*REQUIRED WORK*.
For the entries presented below, indicate the number of lines that include the word "position", adding nothing else.

(Edit tracking data)
☆ ☆ ☆ ☆ ☆
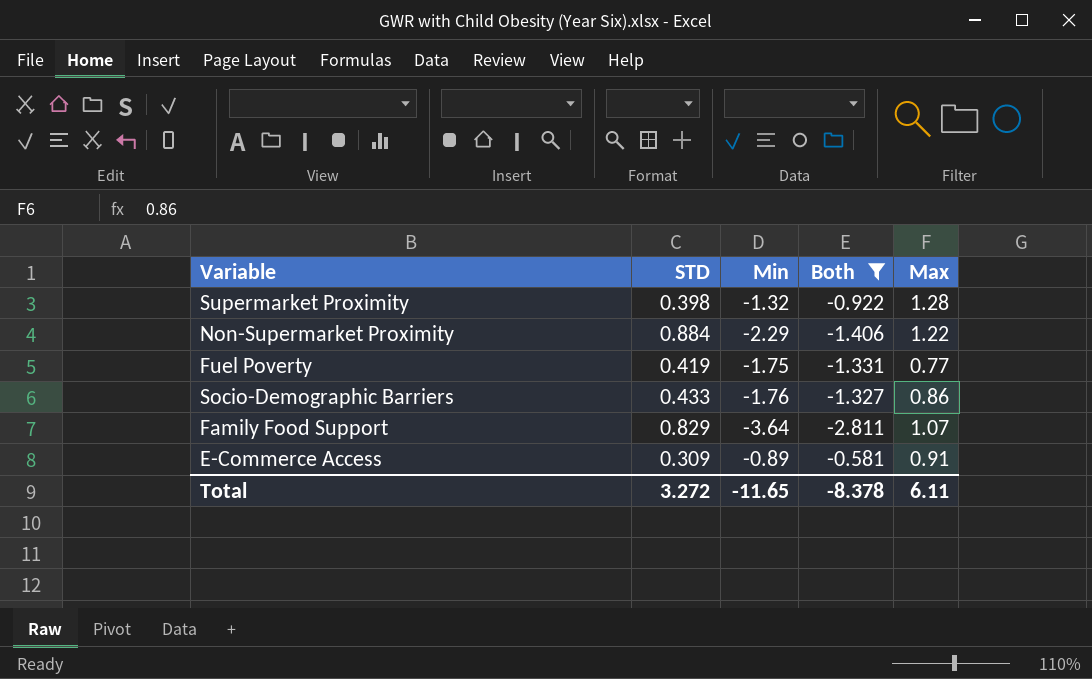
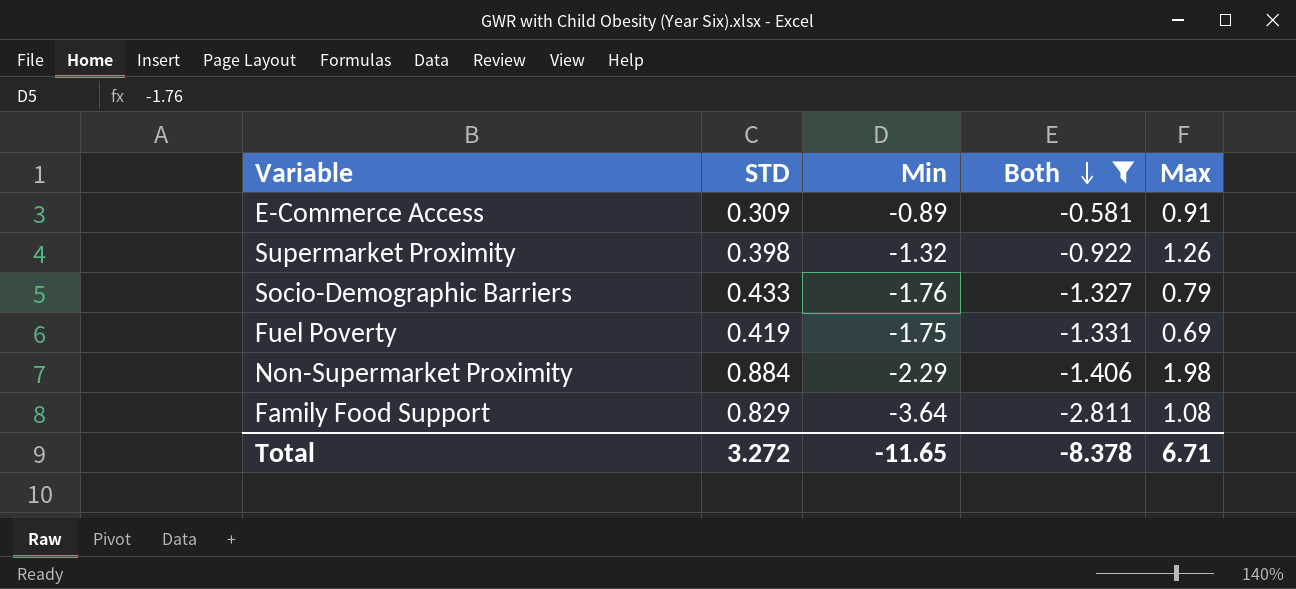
row order: none -> Both descending
Supermarket Proximity | Max: 1.28 -> 1.26
Socio-Demographic Barriers | Max: 0.86 -> 0.79
Fuel Poverty | Max: 0.77 -> 0.69
Non-Supermarket Proximity | Max: 1.22 -> 1.98
Family Food Support | Max: 1.07 -> 1.08
Total | Max: 6.11 -> 6.71

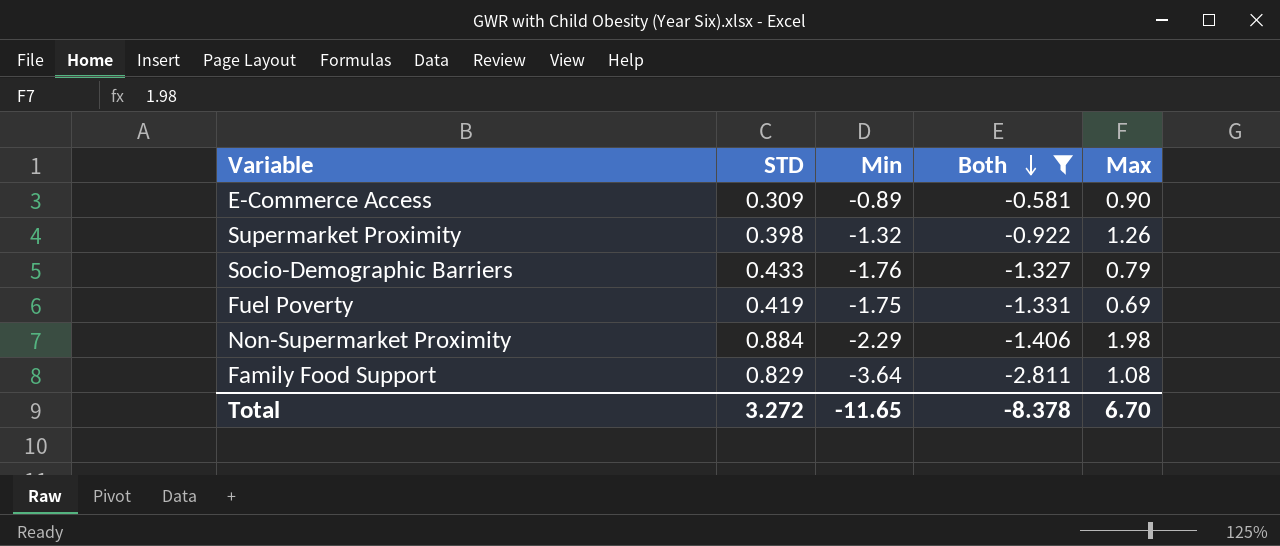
E-Commerce Access | Max: 0.91 -> 0.90
Total | Max: 6.71 -> 6.70

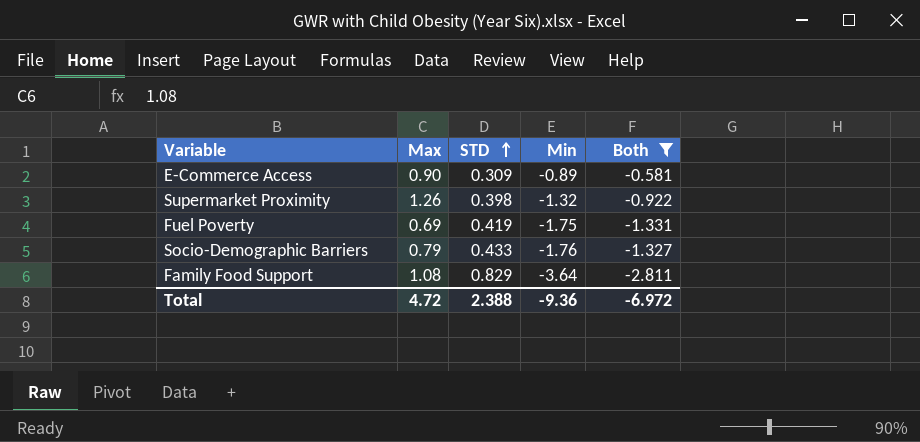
row order: Both descending -> STD ascending
column Max | position: 5 -> 2
row Non-Supermarket Proximity: 0.884 | -2.29 | -1.406 | 1.98 -> none
Total | Max: 6.70 -> 4.72
Total | STD: 3.272 -> 2.388
Total | Min: -11.65 -> -9.36
Total | Both: -8.378 -> -6.972

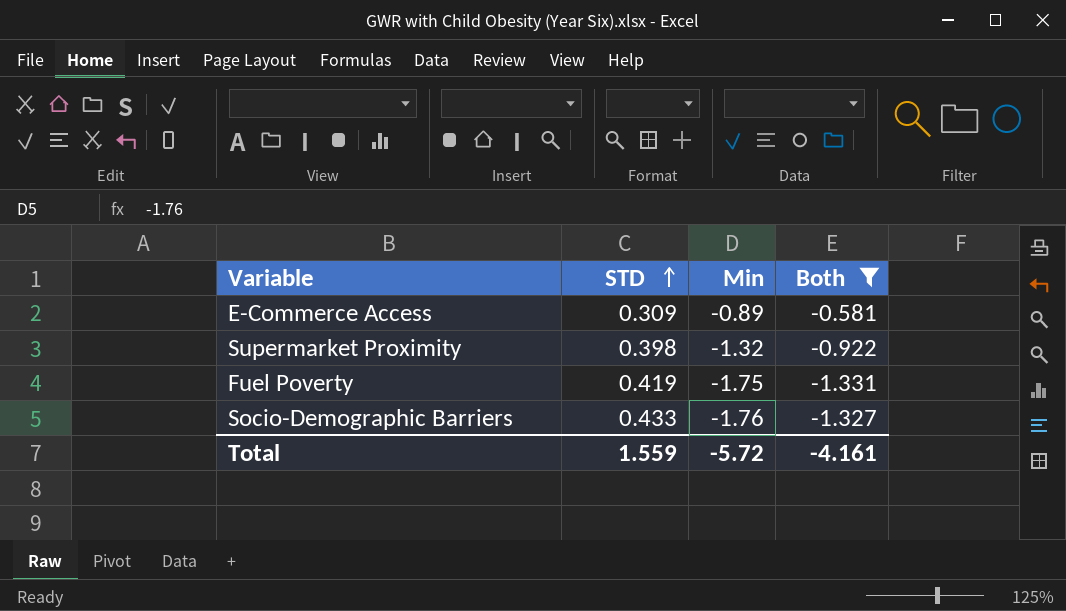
column Max | position: 2 -> none
row Family Food Support: 1.08 | 0.829 | -3.64 | -2.811 -> none
Total | STD: 2.388 -> 1.559
Total | Min: -9.36 -> -5.72
Total | Both: -6.972 -> -4.161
☆ ☆ ☆ ☆ ☆
*OUTPUT BELOW*.
2